YoloV7 returns poor detections

Hello Hailo !

I am trying to run a custom YoloV7 on a Hailo H8 card using the C++ API but it clearly does not work. I will detail the process I followed :

  1. From my onnx model, I got a .hef file using DFC 3.33 using the 3 commands hailo parser hailo optimize and hailo compile. At this step, there is one issue that I can deal with : during the parsing, the output is done before the detection head (so after the last 3 sigmoids). Therefore I have 3 outputs (for each anchors) instead of a single one. I have reimplemented the detection head in C++ but I wish it was not necessary.

  2. I use the C++ example async_infer_basic_example with a few modification :

  • During model loading, I specify that I expect the output to be float (since those are sigmoid output) using
        for (const auto &output_name : infer_model->get_output_names()) {
            infer_model->output(output_name)->set_format_type(HAILO_FORMAT_TYPE_FLOAT32);
        }
  • I fill the input buffer with the image in NCHW format without any conversion, that is, I have pixel value for each RGB channel (0-255) that I simply reorder
  • After the inference, I apply the detection head to my output to obtain the box and apply the NMS manually

In the end, I obtain boxes around the persons (so it doesn’t seem random) but the boxes are never totally OK and some person are not detected at all as you can see here.
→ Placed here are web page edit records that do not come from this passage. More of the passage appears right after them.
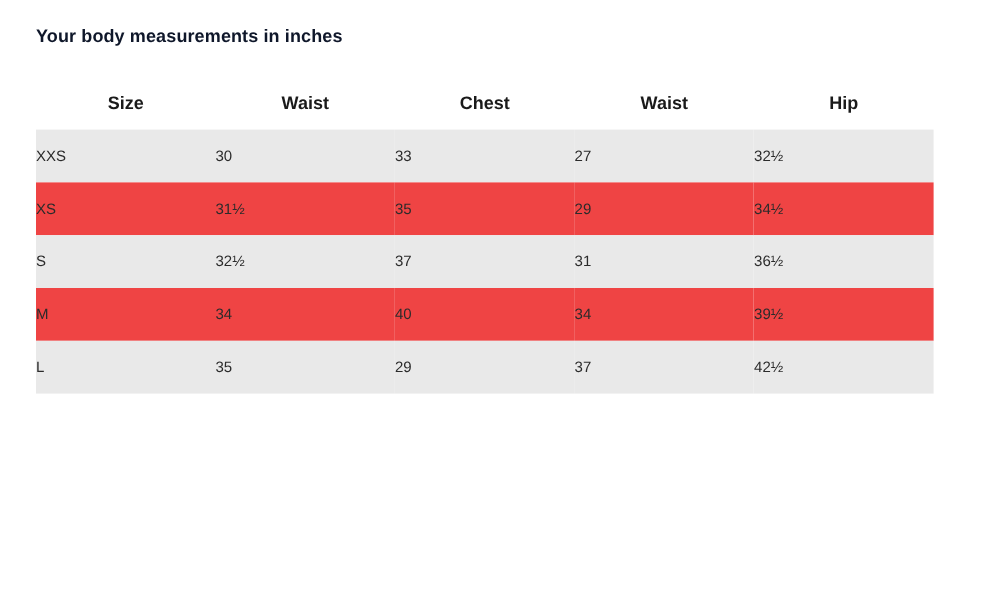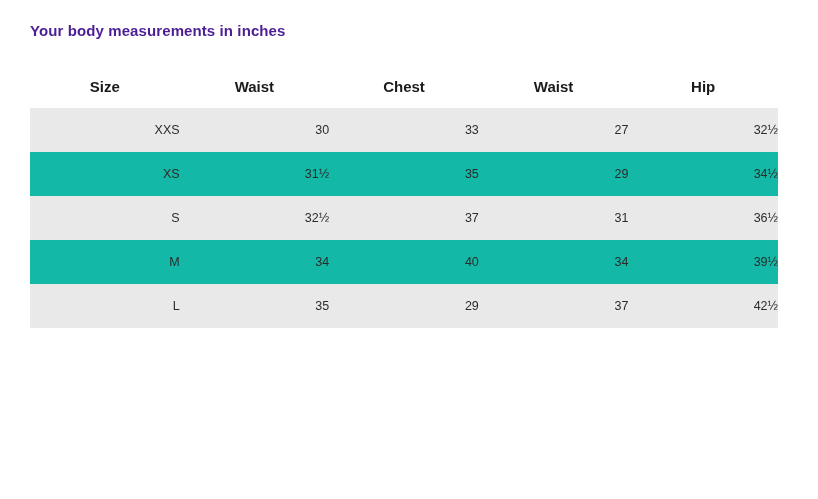--- a/index.html
+++ b/index.html
@@ -26,7 +26,7 @@
     top: 22px;
     font-size: 15px;
     font-weight: bold;
-    color: #4c1d95;
+    color: #0f172a;
     letter-spacing: 0.1px;
   }
   .table-wrap {

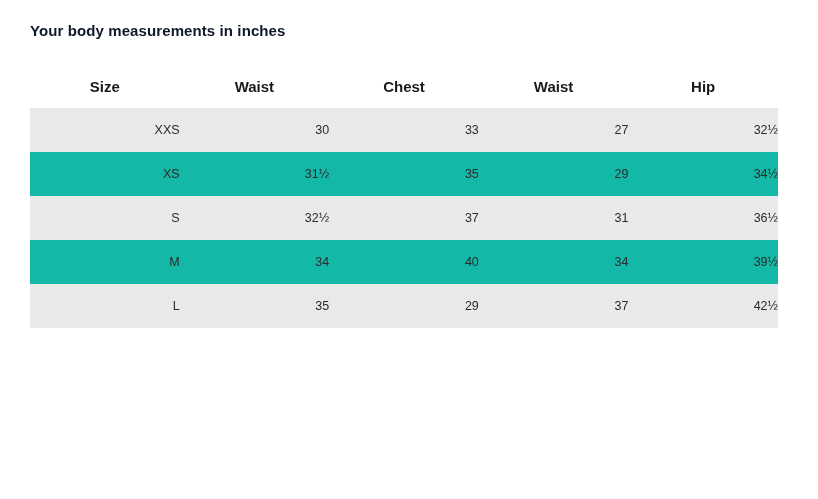--- a/index.html
+++ b/index.html
@@ -53,7 +53,7 @@
     font-size: 12.5px;
     font-weight: normal;
     color: #2b2b2b;
-    text-align: right;
+    text-align: left;
     padding: 15px 0 15px 0;
     border: none;
   }

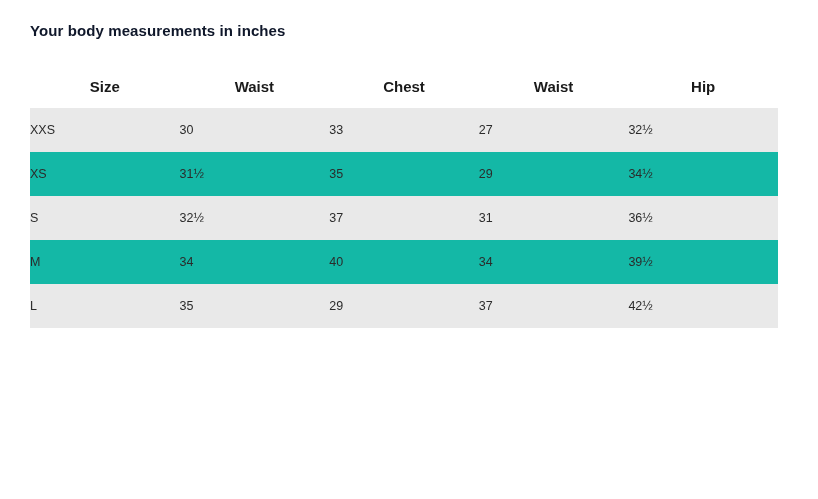--- a/index.html
+++ b/index.html
@@ -61,7 +61,7 @@
     background: #e9e9e9;
   }
   table.size-table tbody tr.plain td {
-    background: #14b8a6;
+    background: #ef4444;
     margin-top: 30px;
   }
 </style>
I don’t know if there was an issue during the onnx->hef process or in my value interpretation.

Thank you for your guidance ! :slight_smile:

PS: I did not intend to use Hailo Zoo because we have custom neural network model that will not be available in the Zoo which we want to run on Hailo card. This YoloV7 test is just first step to check if we could use Hailo cards in the future.

Hey K_E,

Looking at that photo, it seems like you’ve got a lot of bounding boxes surrounding people, but they aren’t directly on them. That probably points to an issue with either the input data format, the output data format, or how you’re interpreting the Non-Maximum Suppression (NMS) during post-processing.
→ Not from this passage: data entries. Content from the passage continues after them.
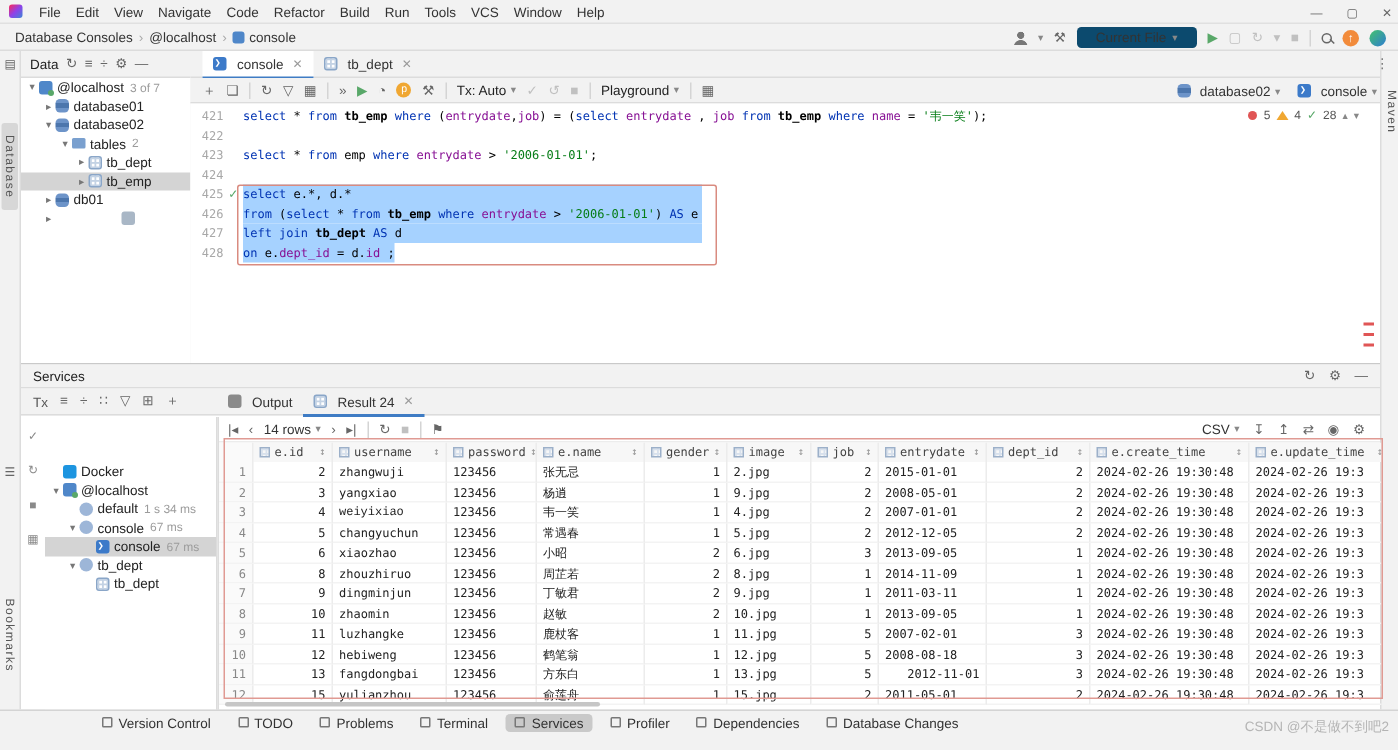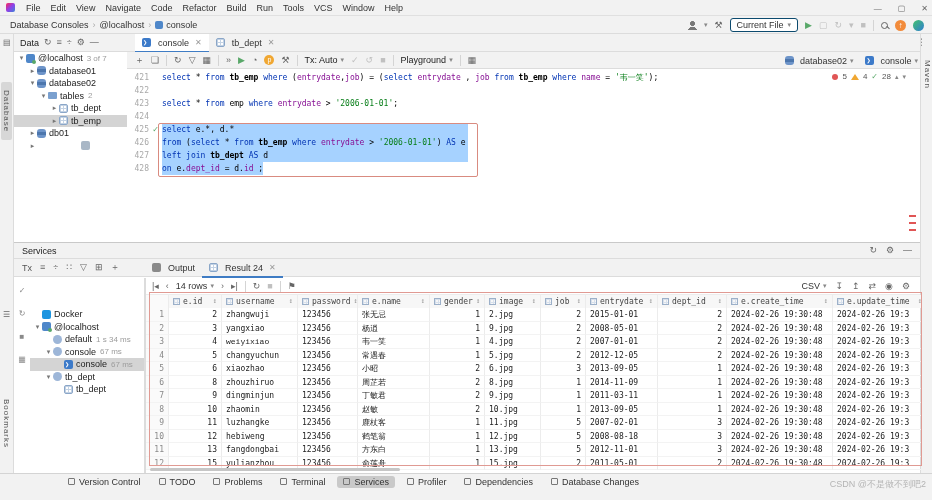--- a/index.html
+++ b/index.html
@@ -25,7 +25,7 @@
   .tb-ic{color:#666;font-size:9px;line-height:1}
   .tb-ic.green{color:#59a869}
   .tb-ic.disabled{color:#c0c0c0}
-  #runbox{border:1px solid #0c4a6e;background:#fff;border-radius:3px;height:14px;display:flex;align-items:center;padding:0 6px;gap:4px;color:#333}
+  #runbox{border:7px solid #0c4a6e;background:#fff;border-radius:3px;height:14px;display:flex;align-items:center;padding:0 6px;gap:4px;color:#333}
   .ic-user{width:9px;height:9px;background:
       radial-gradient(circle at 50% 28%,#777 2.2px,transparent 2.6px),
       radial-gradient(circle at 50% 115%,#777 4.4px,transparent 4.9px)}

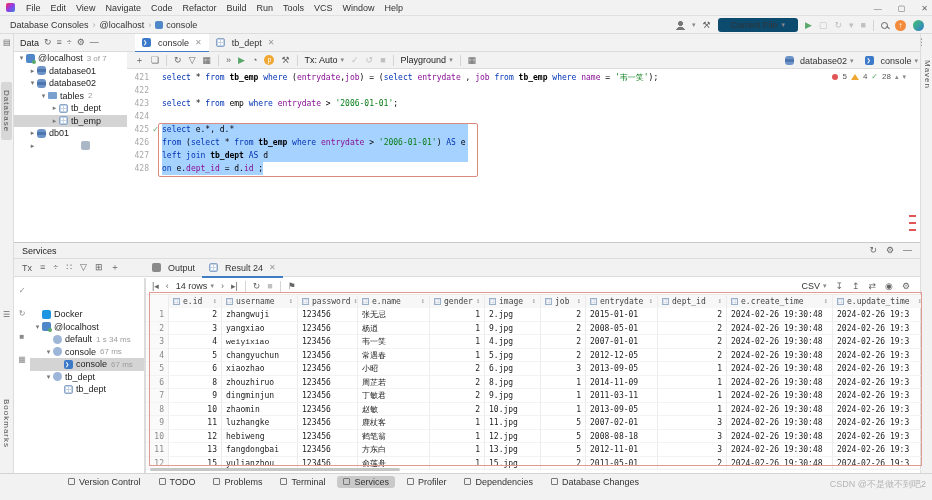--- a/index.html
+++ b/index.html
@@ -677,7 +677,7 @@
             <div class="g-cell r" style="width: 55px;">1</div>
             <div class="g-cell" style="width: 56px;">13.jpg</div>
             <div class="g-cell r" style="width: 45px;">5</div>
-            <div class="g-cell" style="width: 72px;">2012-11-01</div>
+            <div class="g-cell" style="width: 72px; text-align: right;">2012-11-01</div>
             <div class="g-cell r" style="width: 69px;">3</div>
             <div class="g-cell" style="width: 106px;">2024-02-26 19:30:48</div>
             <div class="g-cell" style="width: 94px;">2024-02-26 19:3</div>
Regarding the first behavior you mentioned, that’s actually expected for YOLOv7. If you have more than one context, you need to run NMS on the host, so what you’ve done there is perfectly fine.
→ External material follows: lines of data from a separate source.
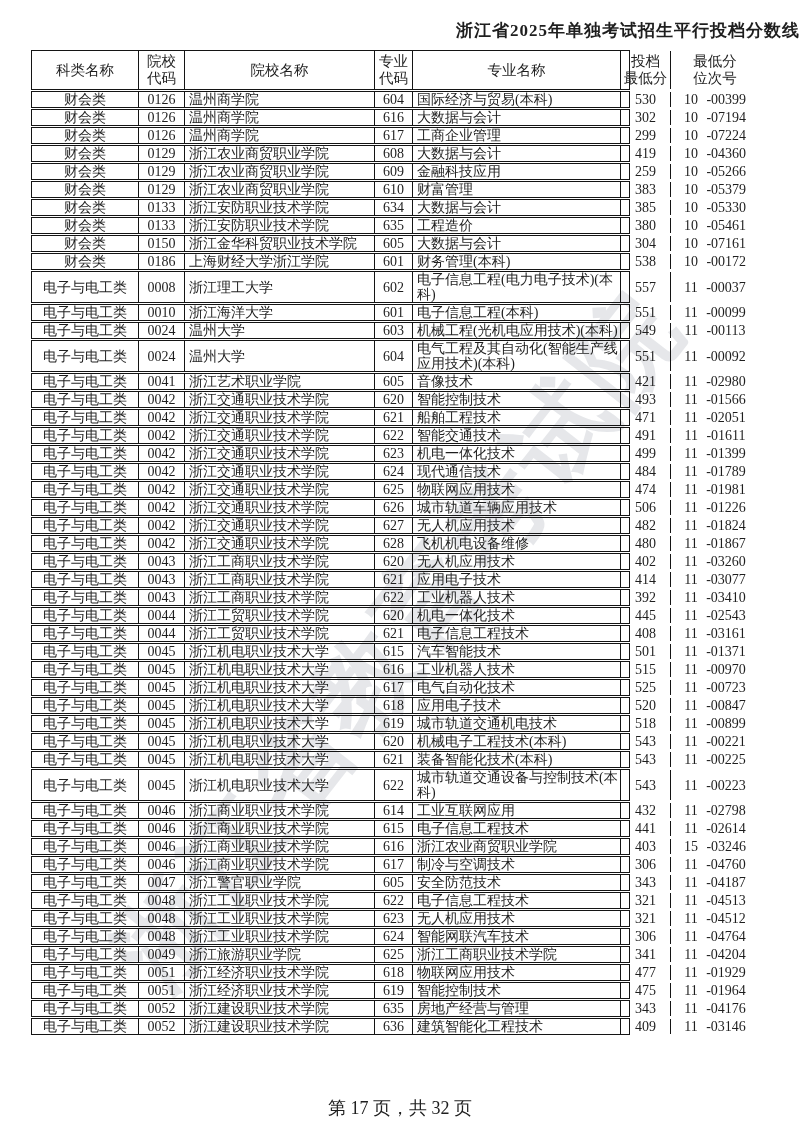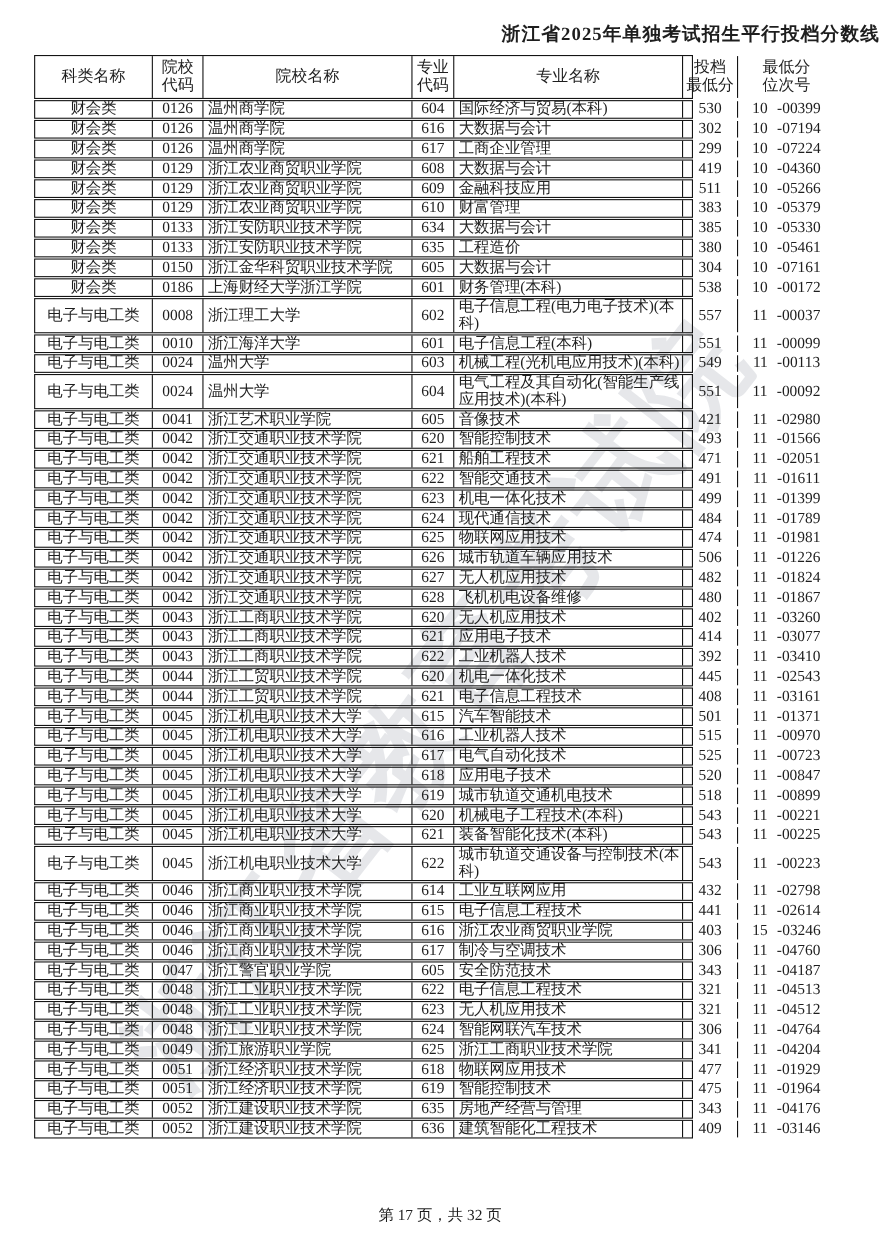--- a/index.html
+++ b/index.html
@@ -117,7 +117,7 @@
       <div class="cell left">浙江农业商贸职业学院</div>
       <div class="cell">609</div>
       <div class="cell left">金融科技应用</div>
-      <div class="cell">511</div>
+      <div class="cell">259</div>
       <div class="cell rank">10 -05266</div>
     </div>
     <div class="trow">

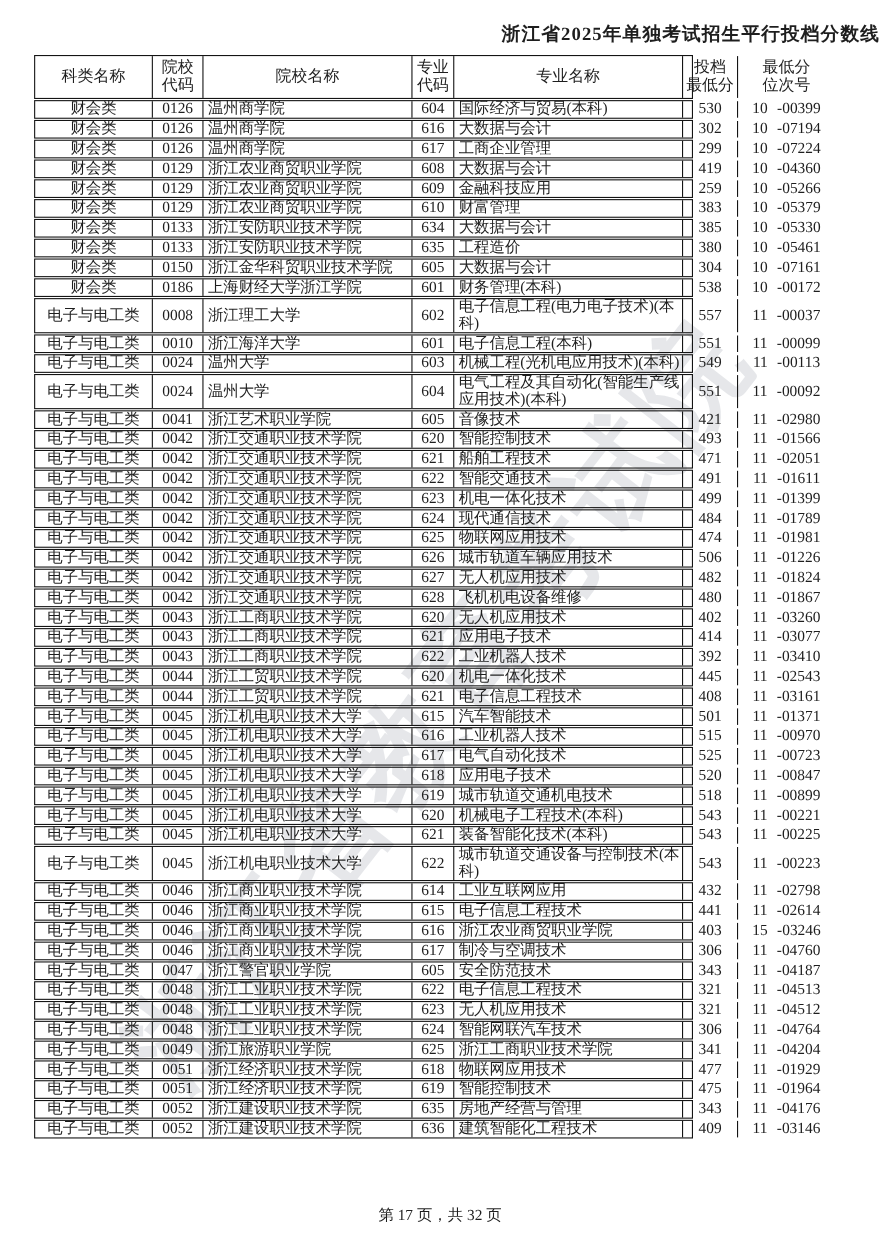--- a/index.html
+++ b/index.html
@@ -50,7 +50,7 @@
   .cell.rank { word-spacing: 5px; }
   .footer {
     position: absolute; top: 1096px; left: 0; width: 100%;
-    text-align: center; font-size: 14px; z-index: 2;
+    text-align: center; font-size: 18px; z-index: 2;
   }
 </style>
 </head>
The part where you mentioned filling the input buffer with the image in NCHW format with pixel values 0-255 and no conversion might be where the error is coming from. A couple of things to check:

  • Hailo models generally expect input in NHWC format (Height, Width, Channels). Also, the input data needs to match the quantization and normalization that was used when the model was trained and calibrated.
  • If your HEF file is set up for UINT8 input, you should be providing properly quantized uint8 data. If you’d rather use float32, you need to configure the input stream for that, and HailoRT can usually handle the quantization process for you if it’s set up correctly.

Can you run the command :

hailortcli parse-hef { model } , we can see the inputs and outputs of the model and what it does expect and provide so we can help you better!